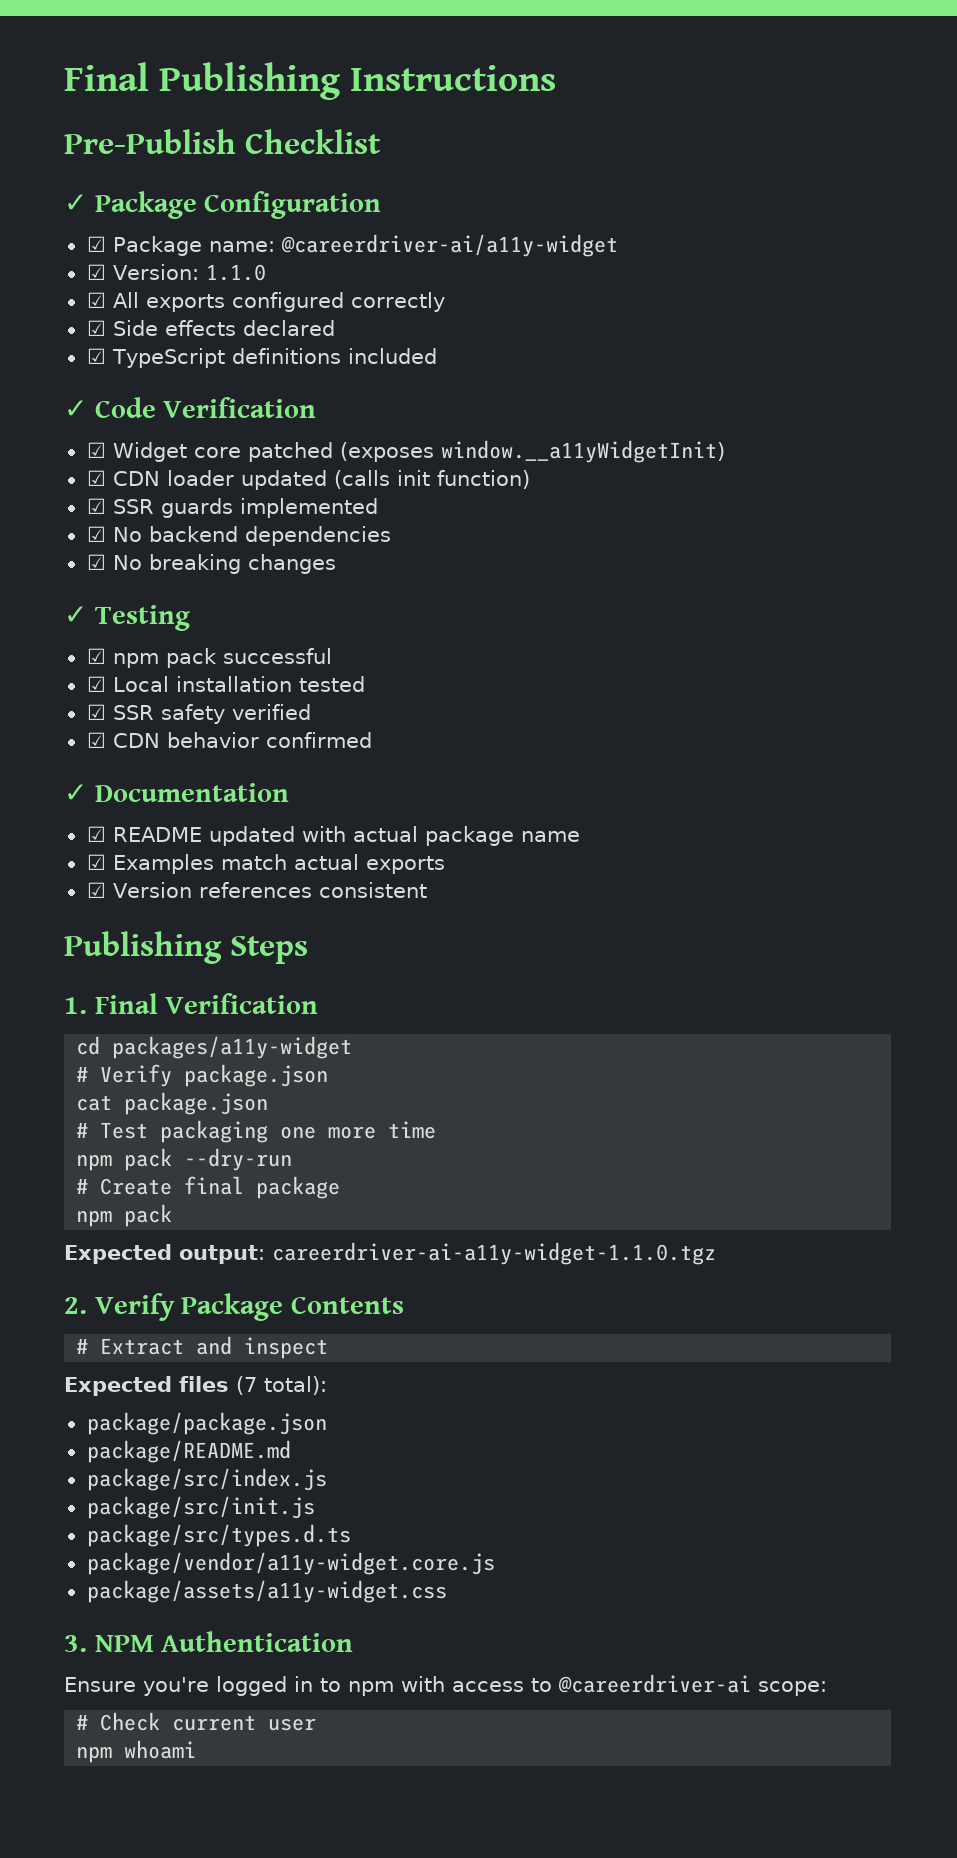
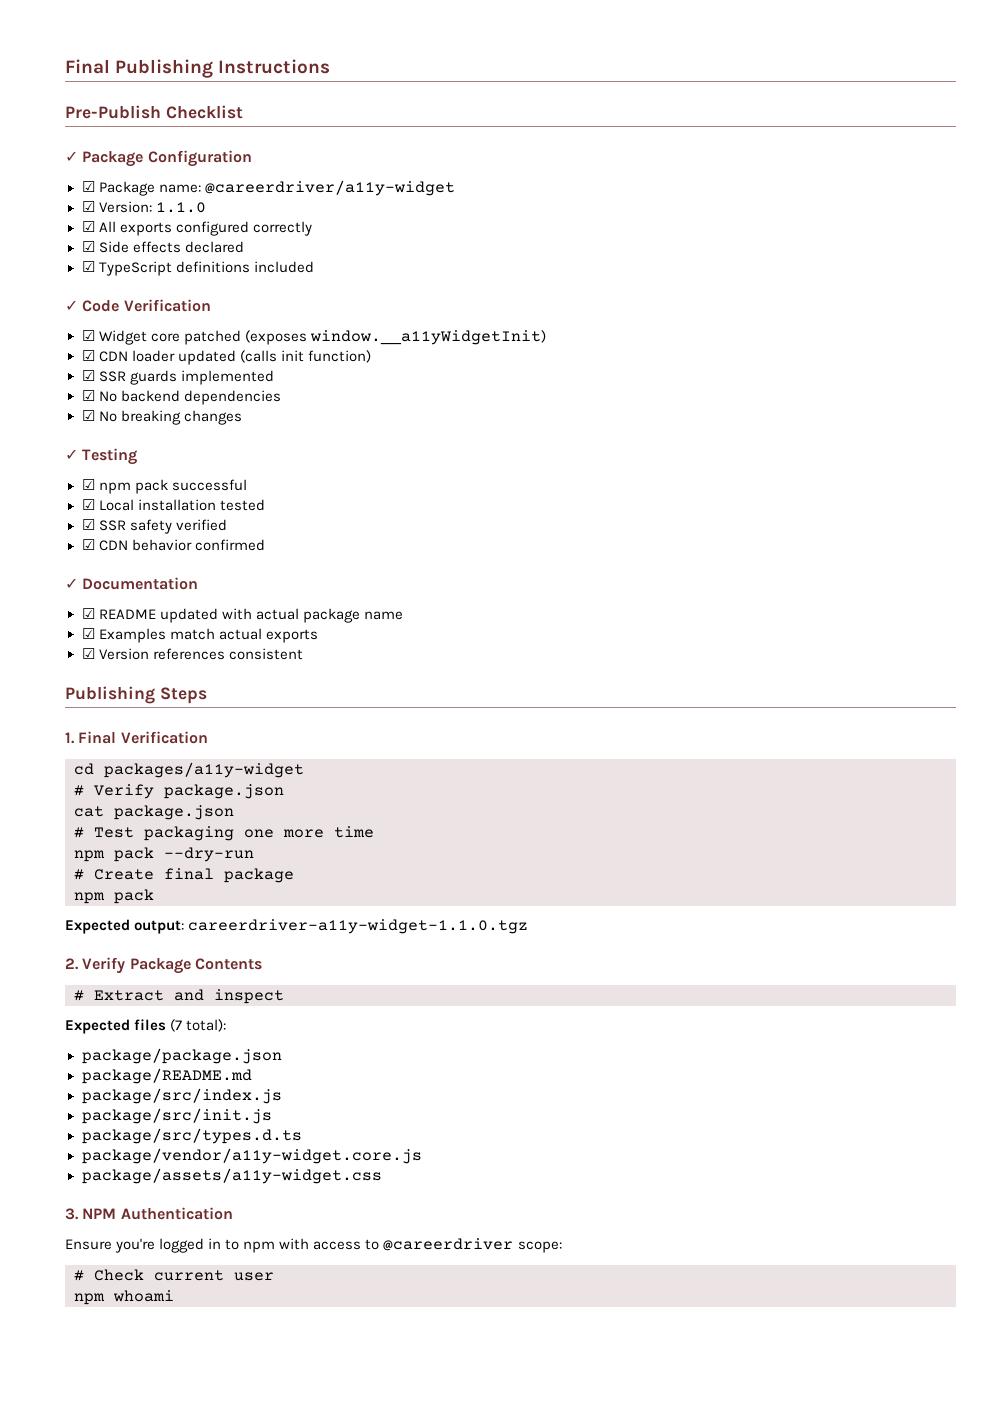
- ☑ Package name: @careerdriver-ai/a11y-widget
+ ☑ Package name: @careerdriver/a11y-widget
- Expected output: careerdriver-ai-a11y-widget-1.1.0.tgz
+ Expected output: careerdriver-a11y-widget-1.1.0.tgz
- Ensure you're logged in to npm with access to @careerdriver-ai scope:
+ Ensure you're logged in to npm with access to @careerdriver scope:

- _Exercise goal_
The records above should be duplicated exactly, with none of their pictures kept.

- _Written response_
- ☑ Package name: @careerdriver-ai/a11y-widget
+ ☑ Package name: @careerdriver/a11y-widget
- Expected output: careerdriver-ai-a11y-widget-1.1.0.tgz
+ Expected output: careerdriver-a11y-widget-1.1.0.tgz
- Ensure you're logged in to npm with access to @careerdriver-ai scope:
+ Ensure you're logged in to npm with access to @careerdriver scope:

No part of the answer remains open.